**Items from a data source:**
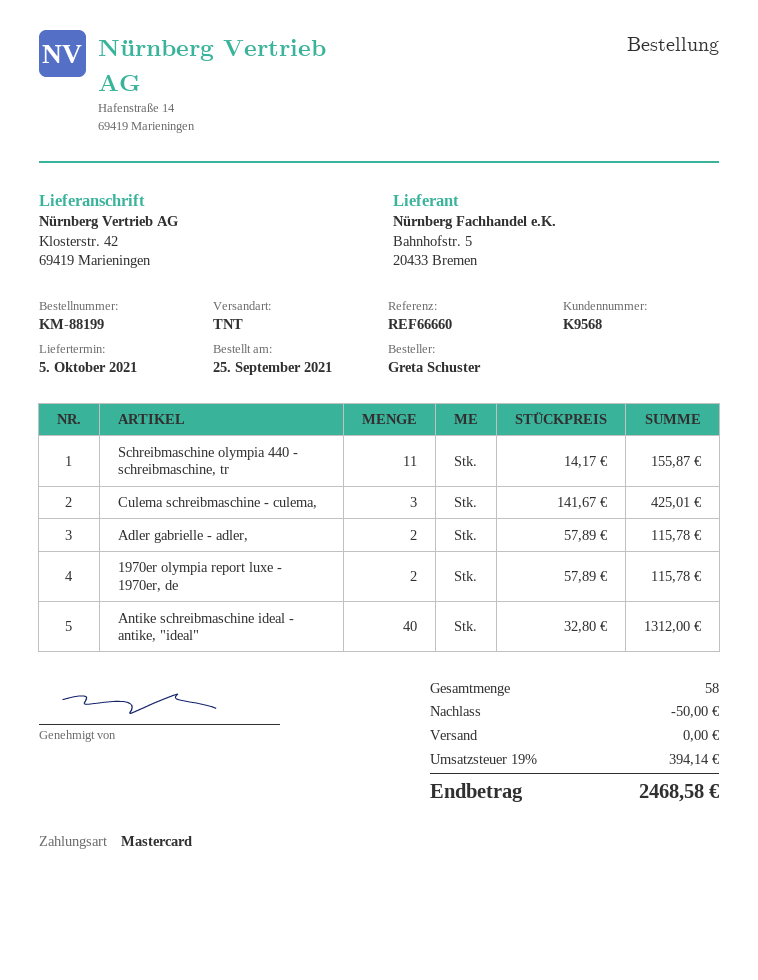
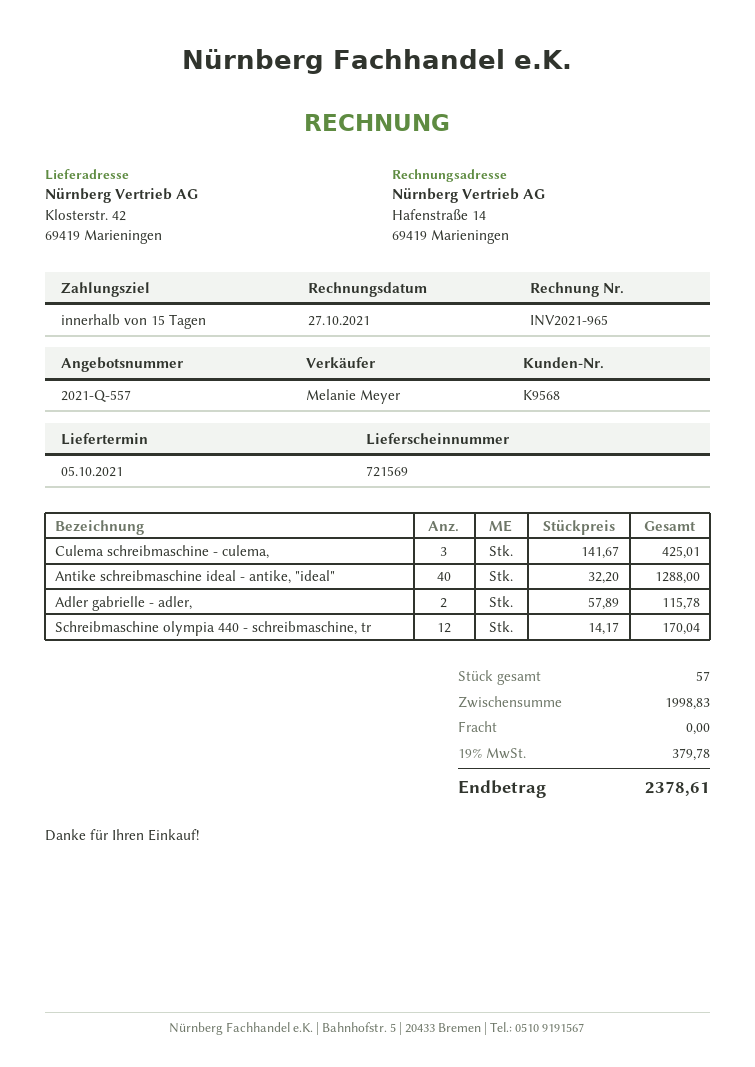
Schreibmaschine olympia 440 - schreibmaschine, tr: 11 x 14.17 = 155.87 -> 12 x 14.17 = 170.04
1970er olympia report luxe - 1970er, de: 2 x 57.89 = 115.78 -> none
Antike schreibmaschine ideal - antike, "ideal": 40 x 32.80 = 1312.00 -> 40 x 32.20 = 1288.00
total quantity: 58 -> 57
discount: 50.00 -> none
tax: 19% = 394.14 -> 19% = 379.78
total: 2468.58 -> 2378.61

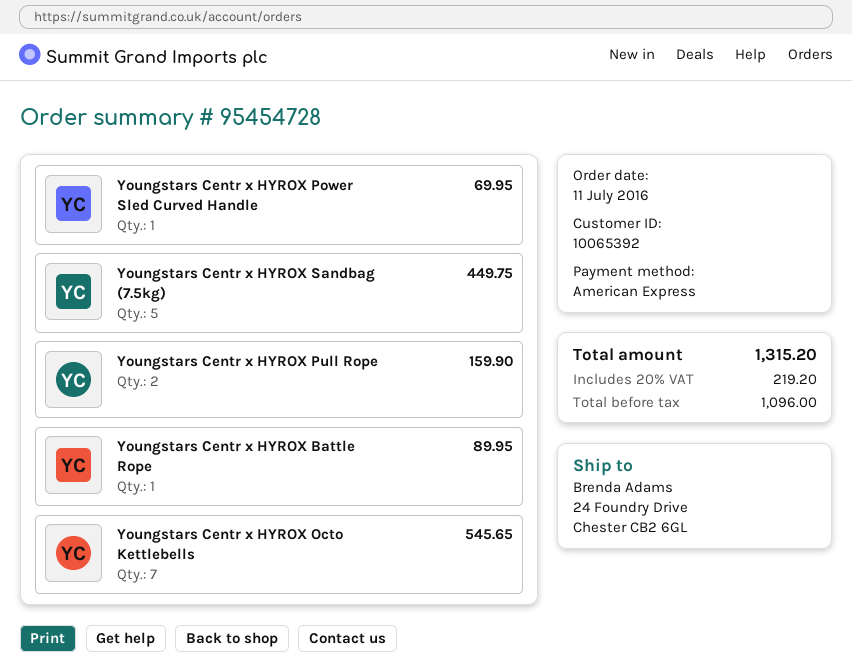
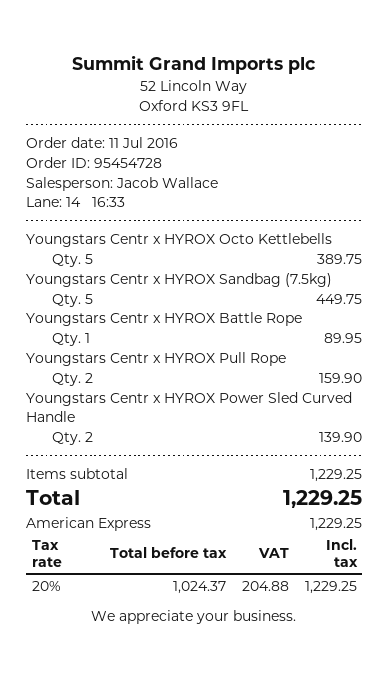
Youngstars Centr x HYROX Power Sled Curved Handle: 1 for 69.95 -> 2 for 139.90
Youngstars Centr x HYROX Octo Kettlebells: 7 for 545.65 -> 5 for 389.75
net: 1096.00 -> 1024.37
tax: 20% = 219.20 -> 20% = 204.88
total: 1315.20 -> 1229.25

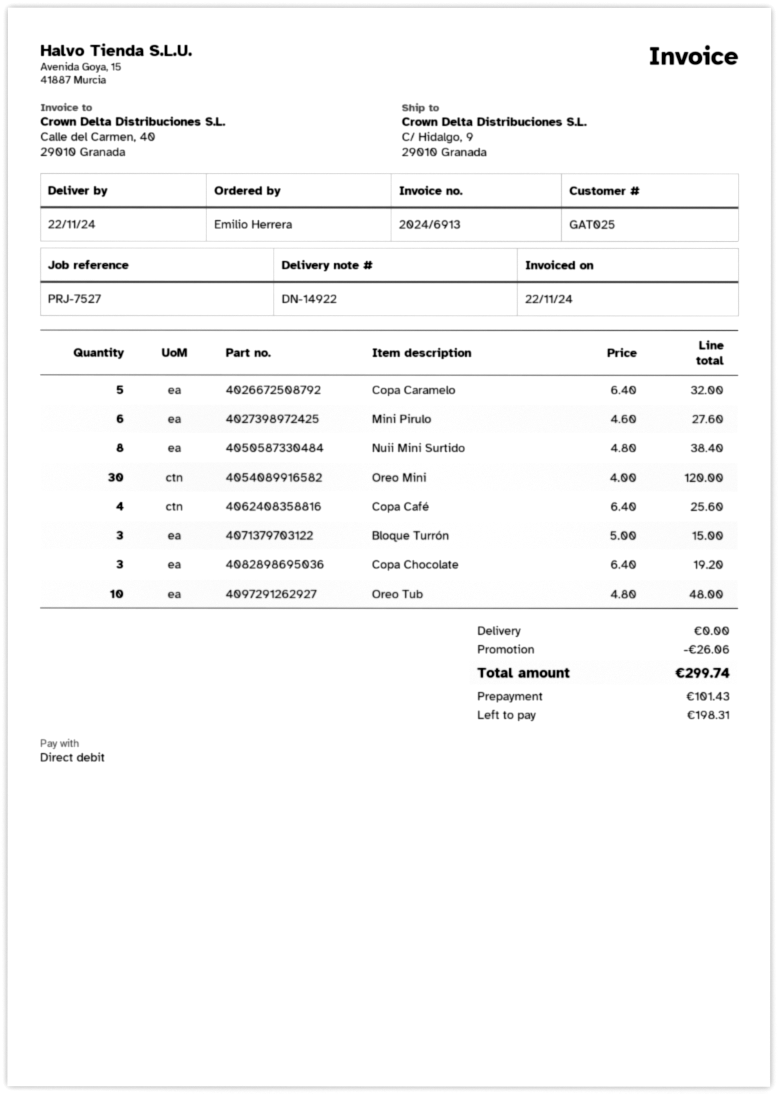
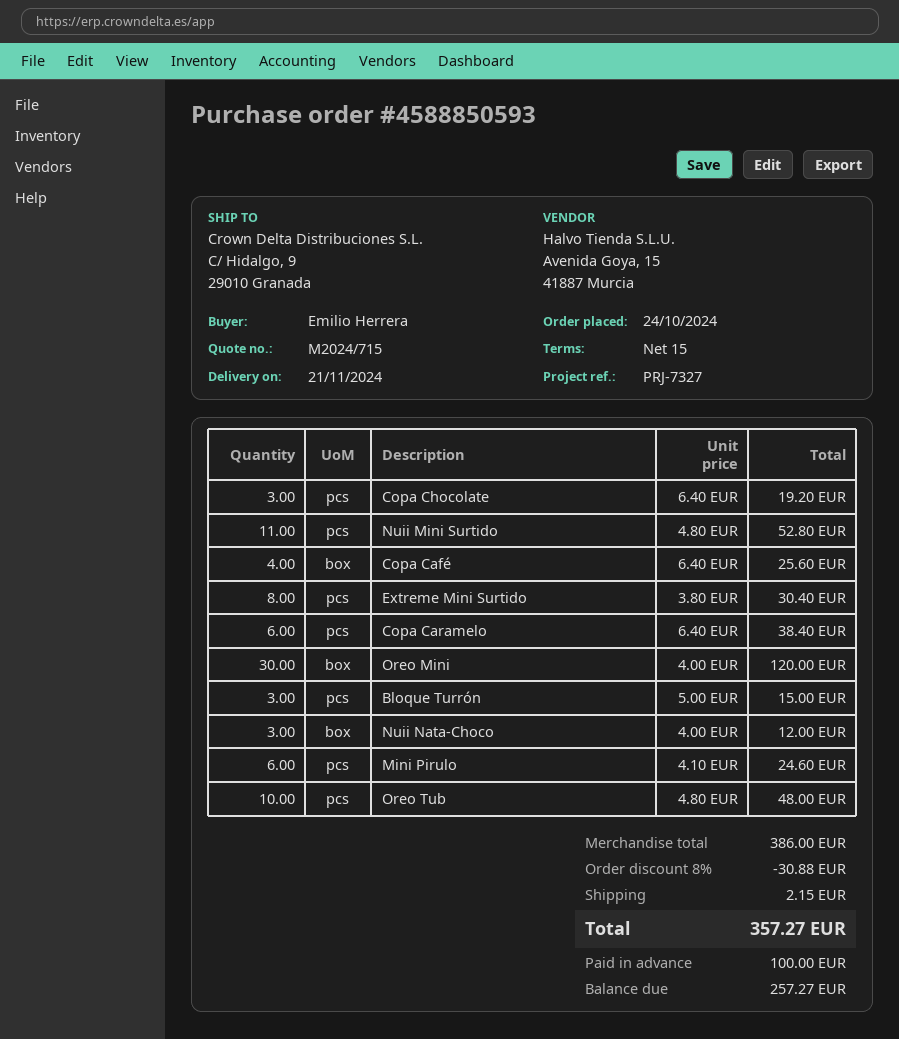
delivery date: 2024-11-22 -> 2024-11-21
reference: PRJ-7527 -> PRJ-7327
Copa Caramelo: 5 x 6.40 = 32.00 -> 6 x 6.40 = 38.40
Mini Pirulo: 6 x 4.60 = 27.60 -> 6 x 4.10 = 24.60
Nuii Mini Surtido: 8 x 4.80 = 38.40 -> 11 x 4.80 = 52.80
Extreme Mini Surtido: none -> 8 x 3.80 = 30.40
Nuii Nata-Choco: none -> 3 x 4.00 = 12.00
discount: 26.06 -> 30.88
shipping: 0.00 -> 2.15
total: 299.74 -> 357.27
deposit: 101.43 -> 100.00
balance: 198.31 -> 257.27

--

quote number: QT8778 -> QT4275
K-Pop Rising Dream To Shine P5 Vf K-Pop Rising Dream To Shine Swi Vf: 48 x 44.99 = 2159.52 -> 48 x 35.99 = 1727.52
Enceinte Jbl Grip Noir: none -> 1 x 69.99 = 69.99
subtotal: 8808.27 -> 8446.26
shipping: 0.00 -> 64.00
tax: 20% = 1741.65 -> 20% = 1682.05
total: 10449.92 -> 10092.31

--

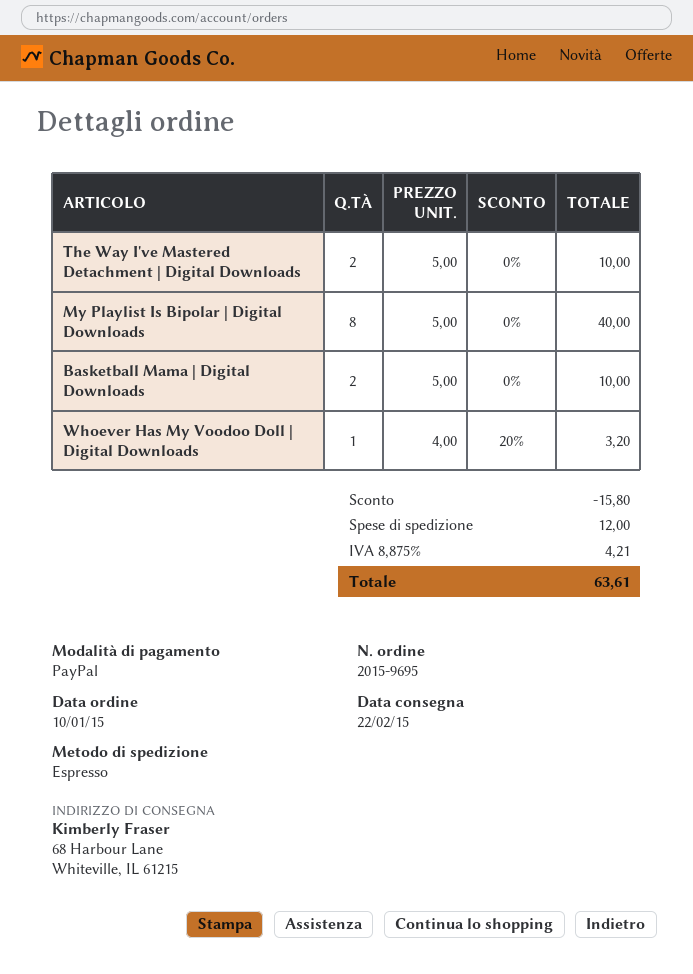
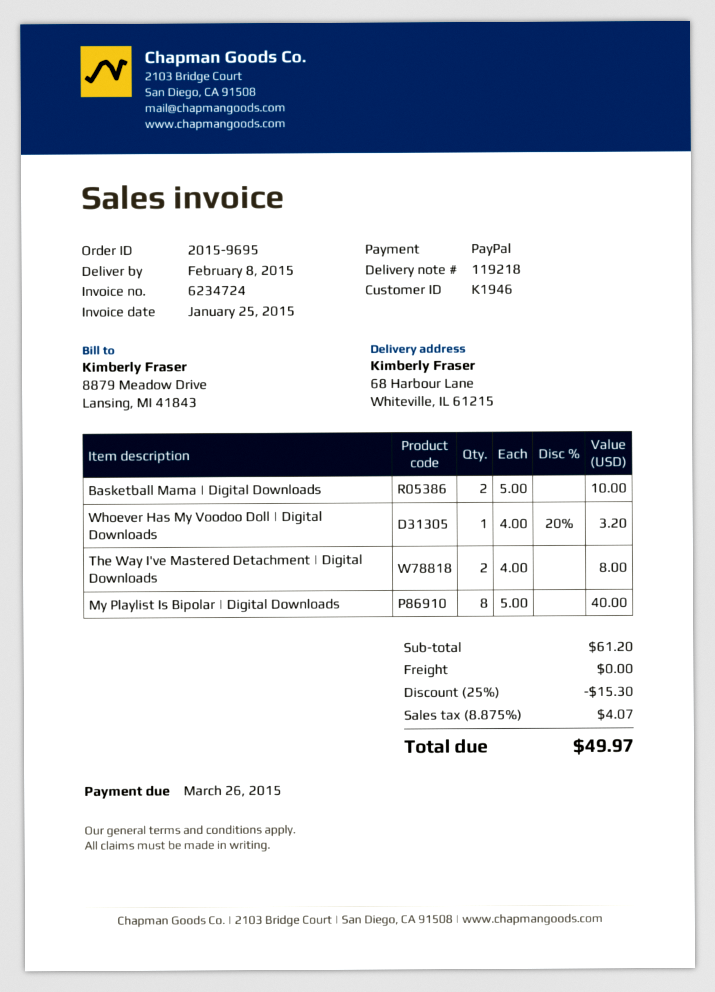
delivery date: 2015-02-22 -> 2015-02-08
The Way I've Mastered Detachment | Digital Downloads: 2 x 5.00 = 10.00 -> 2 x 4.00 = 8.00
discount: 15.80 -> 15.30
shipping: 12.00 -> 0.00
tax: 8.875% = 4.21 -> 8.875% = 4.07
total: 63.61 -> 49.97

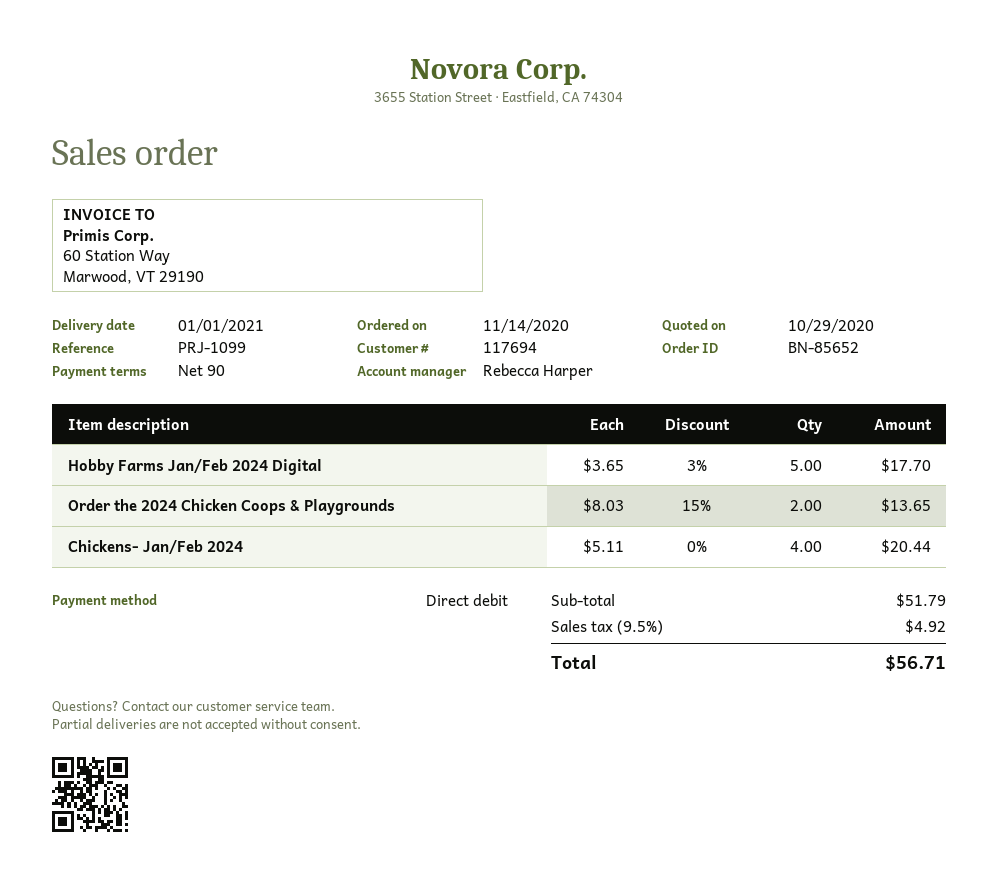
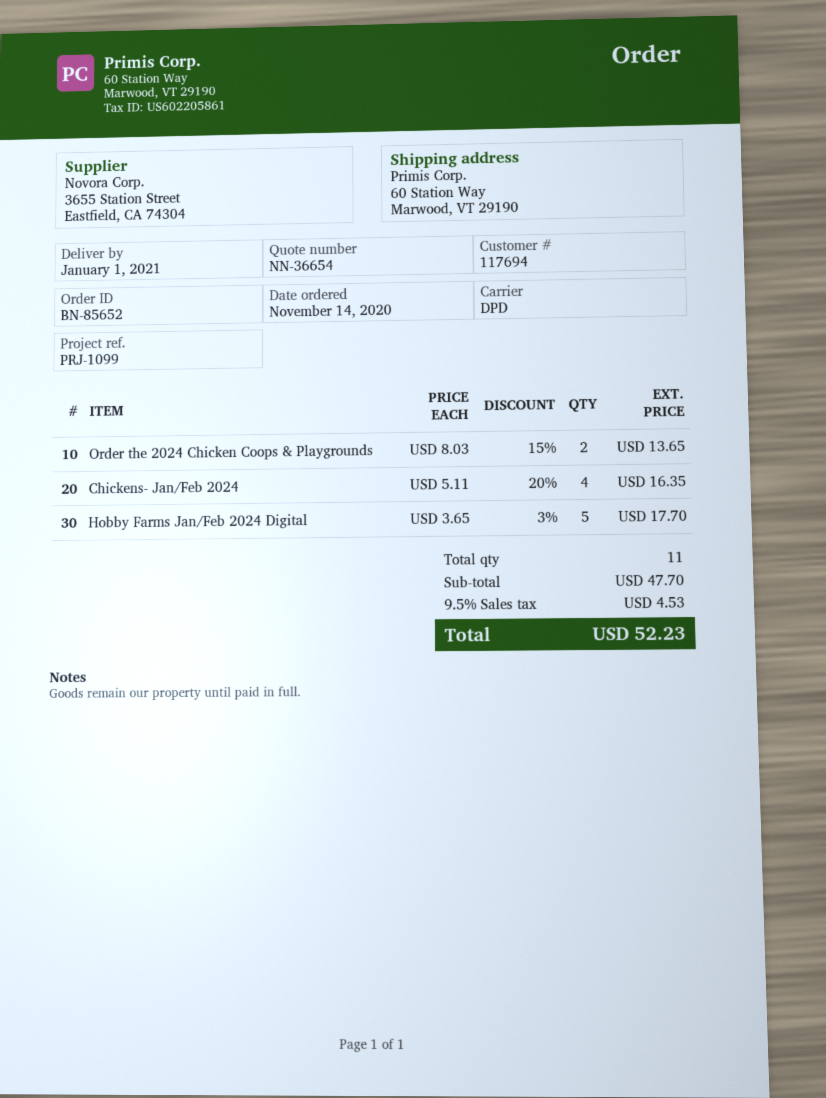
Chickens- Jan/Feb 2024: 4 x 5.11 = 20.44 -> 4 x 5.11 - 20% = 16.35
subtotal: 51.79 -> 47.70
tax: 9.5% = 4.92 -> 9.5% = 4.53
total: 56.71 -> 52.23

**TASK PROMPT:**
Copy the entries above exactly, but only from the line holding "Copa Caramelo: 5" through the line holding "discount: 26.06 -> 30.88", both included.

**WRITTEN SOLUTION:**
Copa Caramelo: 5 x 6.40 = 32.00 -> 6 x 6.40 = 38.40
Mini Pirulo: 6 x 4.60 = 27.60 -> 6 x 4.10 = 24.60
Nuii Mini Surtido: 8 x 4.80 = 38.40 -> 11 x 4.80 = 52.80
Extreme Mini Surtido: none -> 8 x 3.80 = 30.40
Nuii Nata-Choco: none -> 3 x 4.00 = 12.00
discount: 26.06 -> 30.88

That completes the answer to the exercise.